## [EXTRACTED MATERIAL]
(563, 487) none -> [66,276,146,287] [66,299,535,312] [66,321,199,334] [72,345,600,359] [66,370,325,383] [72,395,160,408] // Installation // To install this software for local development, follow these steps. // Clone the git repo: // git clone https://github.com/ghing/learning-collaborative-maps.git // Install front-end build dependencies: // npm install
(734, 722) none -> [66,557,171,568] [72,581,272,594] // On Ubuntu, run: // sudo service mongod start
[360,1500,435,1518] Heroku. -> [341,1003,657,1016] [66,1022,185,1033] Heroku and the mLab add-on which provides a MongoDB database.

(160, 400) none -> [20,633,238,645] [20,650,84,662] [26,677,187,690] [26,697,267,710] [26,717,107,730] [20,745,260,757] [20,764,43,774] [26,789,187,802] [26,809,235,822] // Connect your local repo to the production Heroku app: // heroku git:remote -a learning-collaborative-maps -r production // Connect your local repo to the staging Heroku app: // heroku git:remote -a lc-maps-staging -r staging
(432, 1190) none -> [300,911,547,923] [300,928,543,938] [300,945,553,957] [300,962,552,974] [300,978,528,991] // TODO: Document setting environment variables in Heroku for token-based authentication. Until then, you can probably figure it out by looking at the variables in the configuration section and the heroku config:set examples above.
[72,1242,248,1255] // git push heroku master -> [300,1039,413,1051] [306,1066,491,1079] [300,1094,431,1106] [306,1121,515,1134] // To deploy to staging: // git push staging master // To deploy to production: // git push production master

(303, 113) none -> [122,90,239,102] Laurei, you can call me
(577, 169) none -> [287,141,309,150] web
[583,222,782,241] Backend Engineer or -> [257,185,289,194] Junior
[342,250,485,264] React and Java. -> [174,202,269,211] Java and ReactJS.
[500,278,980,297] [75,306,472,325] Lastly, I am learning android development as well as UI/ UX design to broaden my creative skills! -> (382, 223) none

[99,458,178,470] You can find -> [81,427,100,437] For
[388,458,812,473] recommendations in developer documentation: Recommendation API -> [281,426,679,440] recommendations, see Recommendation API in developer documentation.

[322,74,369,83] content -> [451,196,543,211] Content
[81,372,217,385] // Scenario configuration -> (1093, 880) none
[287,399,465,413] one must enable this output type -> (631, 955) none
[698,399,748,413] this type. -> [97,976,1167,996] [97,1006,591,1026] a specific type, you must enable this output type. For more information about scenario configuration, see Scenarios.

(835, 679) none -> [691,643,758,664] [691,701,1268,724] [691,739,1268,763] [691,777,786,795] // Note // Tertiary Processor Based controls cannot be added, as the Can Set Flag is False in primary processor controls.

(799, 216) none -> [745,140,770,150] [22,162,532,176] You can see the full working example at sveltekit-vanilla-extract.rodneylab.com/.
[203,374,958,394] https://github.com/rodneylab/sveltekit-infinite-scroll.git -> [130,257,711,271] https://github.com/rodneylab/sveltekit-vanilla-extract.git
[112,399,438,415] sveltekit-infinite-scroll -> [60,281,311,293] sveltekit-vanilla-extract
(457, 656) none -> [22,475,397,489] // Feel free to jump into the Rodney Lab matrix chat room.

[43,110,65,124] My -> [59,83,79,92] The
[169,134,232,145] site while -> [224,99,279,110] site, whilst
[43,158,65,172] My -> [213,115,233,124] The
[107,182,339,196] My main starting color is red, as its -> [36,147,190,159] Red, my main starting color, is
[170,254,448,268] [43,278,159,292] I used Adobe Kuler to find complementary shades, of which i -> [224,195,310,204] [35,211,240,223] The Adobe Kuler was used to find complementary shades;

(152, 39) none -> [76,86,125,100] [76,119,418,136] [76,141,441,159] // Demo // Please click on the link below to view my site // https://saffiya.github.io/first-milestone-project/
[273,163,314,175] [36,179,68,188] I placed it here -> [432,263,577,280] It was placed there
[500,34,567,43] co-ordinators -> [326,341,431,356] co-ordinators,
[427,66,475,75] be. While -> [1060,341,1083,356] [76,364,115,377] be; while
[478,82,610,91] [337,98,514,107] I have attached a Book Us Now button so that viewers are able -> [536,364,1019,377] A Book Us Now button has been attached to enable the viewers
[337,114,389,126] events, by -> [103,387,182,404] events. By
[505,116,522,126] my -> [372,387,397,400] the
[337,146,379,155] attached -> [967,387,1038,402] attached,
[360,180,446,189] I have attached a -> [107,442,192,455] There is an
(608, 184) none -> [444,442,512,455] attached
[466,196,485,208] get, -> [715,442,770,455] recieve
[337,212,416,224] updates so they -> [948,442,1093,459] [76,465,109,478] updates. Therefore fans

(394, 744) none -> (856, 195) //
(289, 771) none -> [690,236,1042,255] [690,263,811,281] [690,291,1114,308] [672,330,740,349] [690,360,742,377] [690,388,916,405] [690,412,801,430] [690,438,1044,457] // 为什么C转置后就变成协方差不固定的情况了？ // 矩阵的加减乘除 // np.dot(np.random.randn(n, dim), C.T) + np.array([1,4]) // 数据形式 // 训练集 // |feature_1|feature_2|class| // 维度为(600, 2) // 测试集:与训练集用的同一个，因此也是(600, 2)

## [GOAL OF THE EXERCISE]
Output, from the data above, the lines from the line with "[505,116,522,126] my -> [372,387,397,400] the" to the line with "(394, 744) none -> (856, 195) //" exactly as they stand, both ends included and nothing else.

## [ANSWER FOR THE TASK]
[505,116,522,126] my -> [372,387,397,400] the
[337,146,379,155] attached -> [967,387,1038,402] attached,
[360,180,446,189] I have attached a -> [107,442,192,455] There is an
(608, 184) none -> [444,442,512,455] attached
[466,196,485,208] get, -> [715,442,770,455] recieve
[337,212,416,224] updates so they -> [948,442,1093,459] [76,465,109,478] updates. Therefore fans

(394, 744) none -> (856, 195) //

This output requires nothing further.